PURPOSE: To determine the enzyme kinetics (EK) and identify the human cytochrome(s) P450 (CYP) involved in the deethylation of phenacetin to acetaminophen using a population-based method. METHODS: A sparse data set was generated from incubations containing human liver microsomes (n = 19) with phenacetin. Estimates of the EK parameters were obtained by fitting the concentration-velocity data to Michaelis-Menten models by using nonlinear mixed effects modeling. Relationships between the EK parameters and the CYP activities determined for these liver microsomes were examined. RESULTS: A two-enzyme kinetic model with a saturated, low KM enzyme and an unsaturated, high KM enzyme capable of forming acetaminophen best fit the data. The population estimates of the EK parameters were Vmax1, 911 pmol/min/mg protein; KM1, 11.3 microM; and Cl(int2), 0.4 microl/min/mg. The coefficients of variation for interliver variability in Vmax1 and residual error of the model were 39% and 15%, respectively.

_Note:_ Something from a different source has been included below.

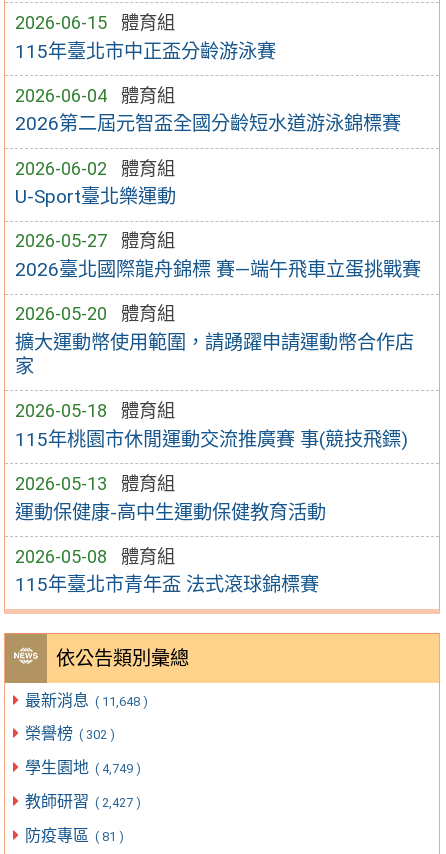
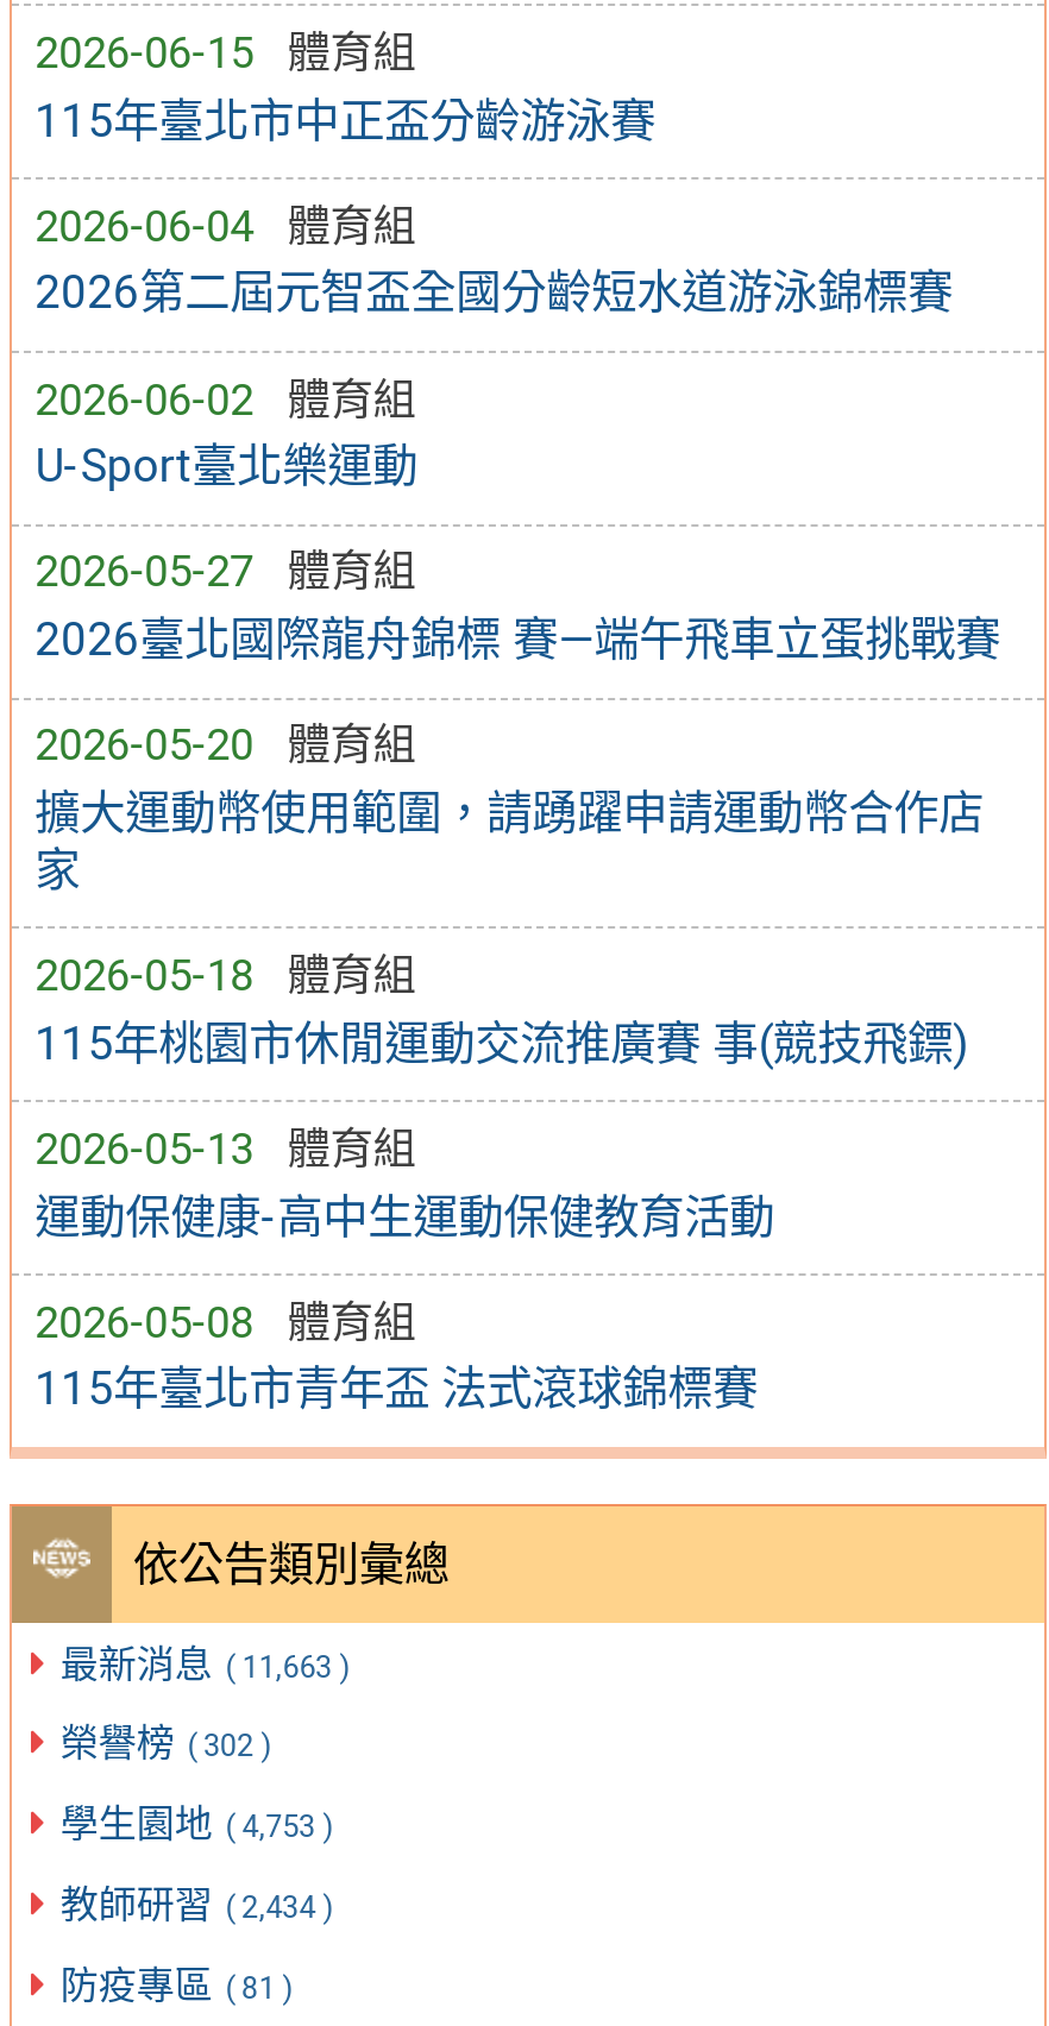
[25,691,148,710] 最新消息 ( 11,648 ) -> [60,1641,351,1686] 最新消息 ( 11,663 )
[25,758,141,777] 學生園地 ( 4,749 ) -> [60,1802,335,1847] 學生園地 ( 4,753 )
[25,792,141,811] 教師研習 ( 2,427 ) -> [60,1882,335,1927] 教師研習 ( 2,434 )

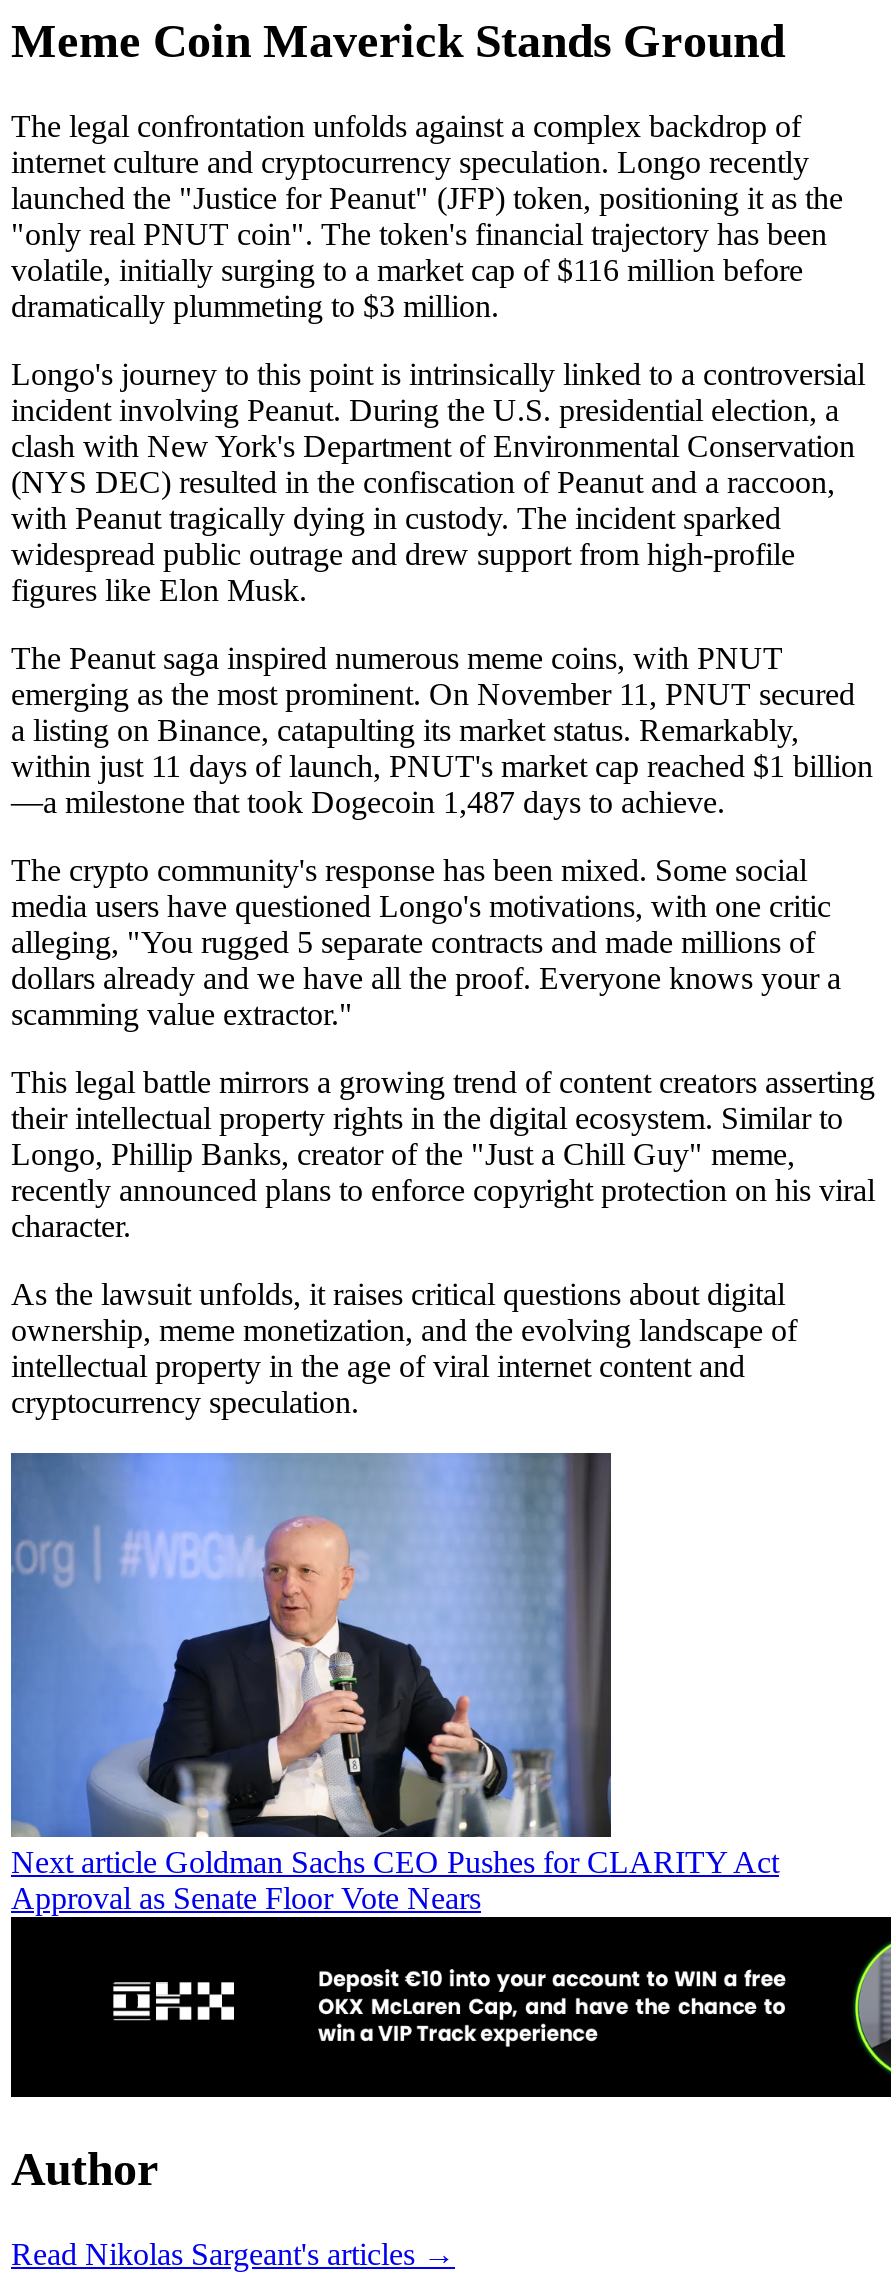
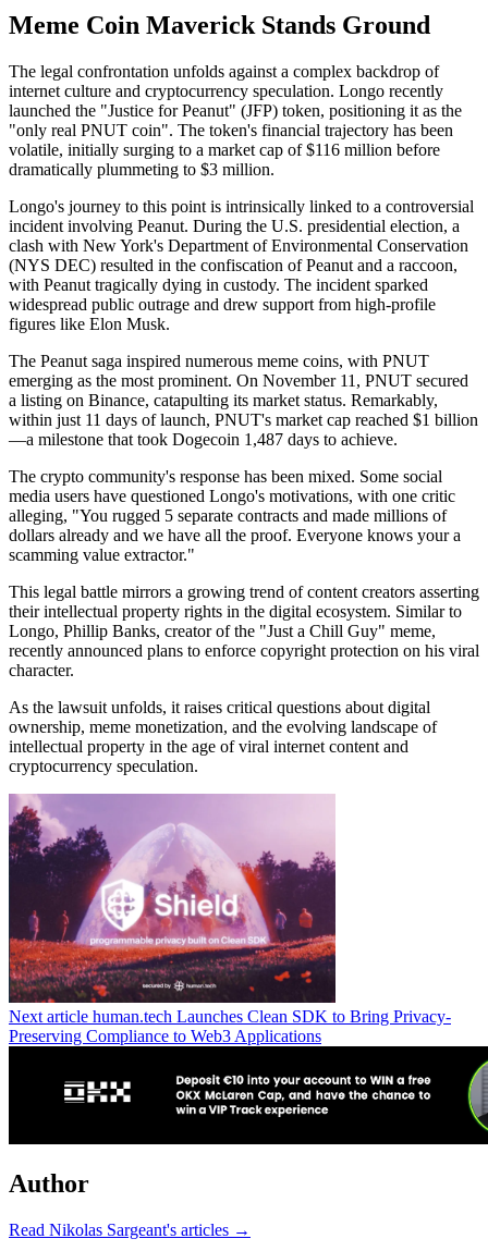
[9,1451,779,1914] [image] | Next article Goldman Sachs CEO Pushes for CLARITY Act | Approval as Senate Floor Vote Nears -> [8,794,451,1045] [image] | Next article human.tech Launches Clean SDK to Bring Privacy- | Preserving Compliance to Web3 Applications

When the selective catalytic activities were examined as potential covariates, 7-ethoxyresorufin O-deethylation (CYP1A2) activity was found to be associated with the low KM enzyme, however, the high KM enzyme(s) could not be identified. CONCLUSIONS: The population approach characterized the EK parameters and identified the low KM enzyme responsible for phenacetin O-deethylation as CYP1A2. Population modeling of EK provides valuable information on inter- and intraliver variability in CYP dependent activities.